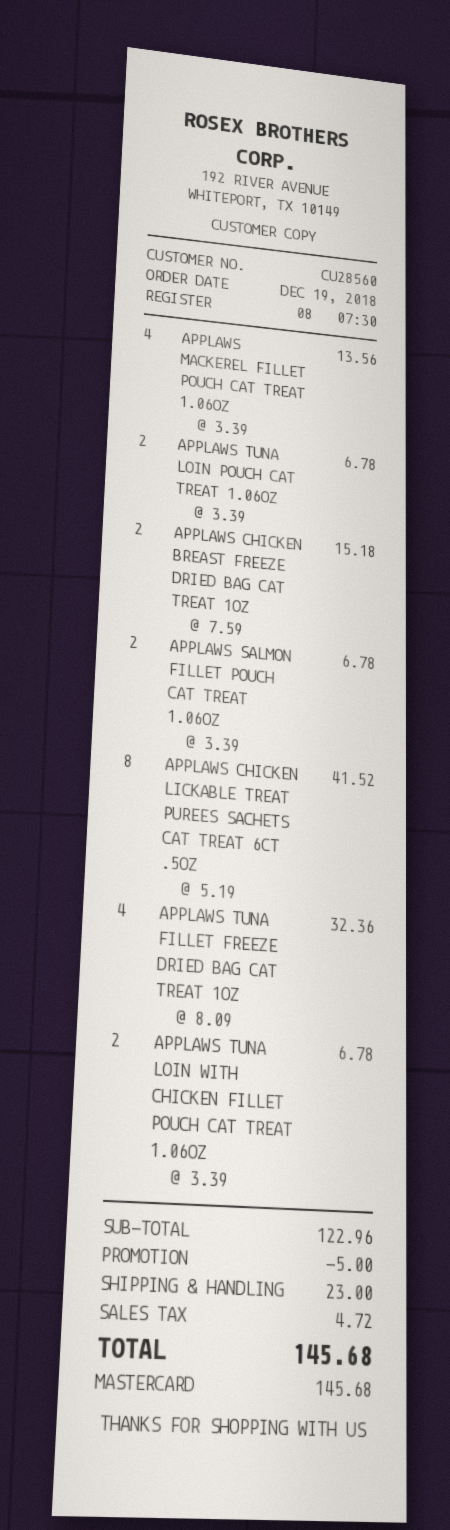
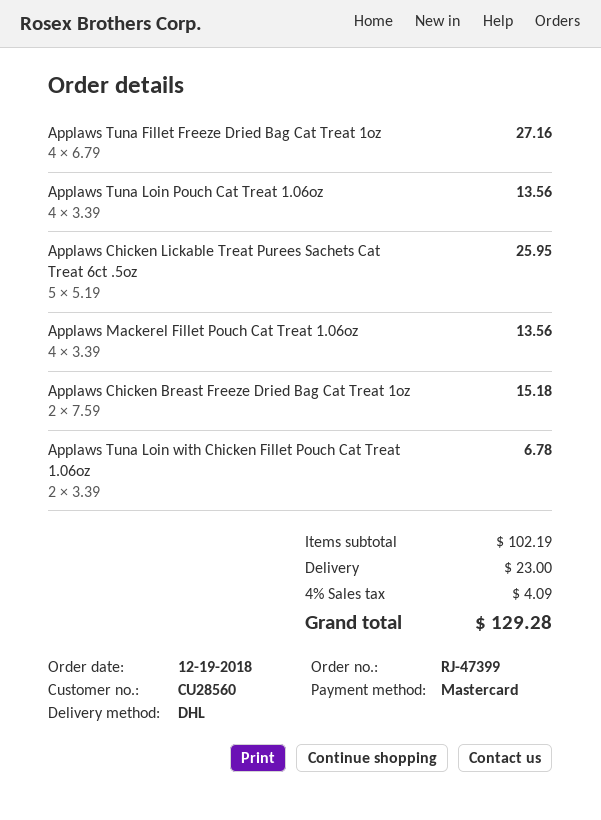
APPLAWS TUNA LOIN POUCH CAT TREAT 1.06OZ: 2 x 3.39 = 6.78 -> 4 x 3.39 = 13.56
APPLAWS SALMON FILLET POUCH CAT TREAT 1.06OZ: 2 x 3.39 = 6.78 -> none
APPLAWS CHICKEN LICKABLE TREAT PUREES SACHETS CAT TREAT 6CT .5OZ: 8 x 5.19 = 41.52 -> 5 x 5.19 = 25.95
APPLAWS TUNA FILLET FREEZE DRIED BAG CAT TREAT 1OZ: 4 x 8.09 = 32.36 -> 4 x 6.79 = 27.16
subtotal: 122.96 -> 102.19
discount: 5.00 -> none
tax: 4.72 -> 4.09
total: 145.68 -> 129.28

§ **HOW TO COMPLETE THIS TASK**:
Exactly as they stand in the records above, print the lines from the one containing "subtotal: 122.96 -> 102.19" through the final line, inclusive.

§ **EXERCISE RESPONSE**:
subtotal: 122.96 -> 102.19
discount: 5.00 -> none
tax: 4.72 -> 4.09
total: 145.68 -> 129.28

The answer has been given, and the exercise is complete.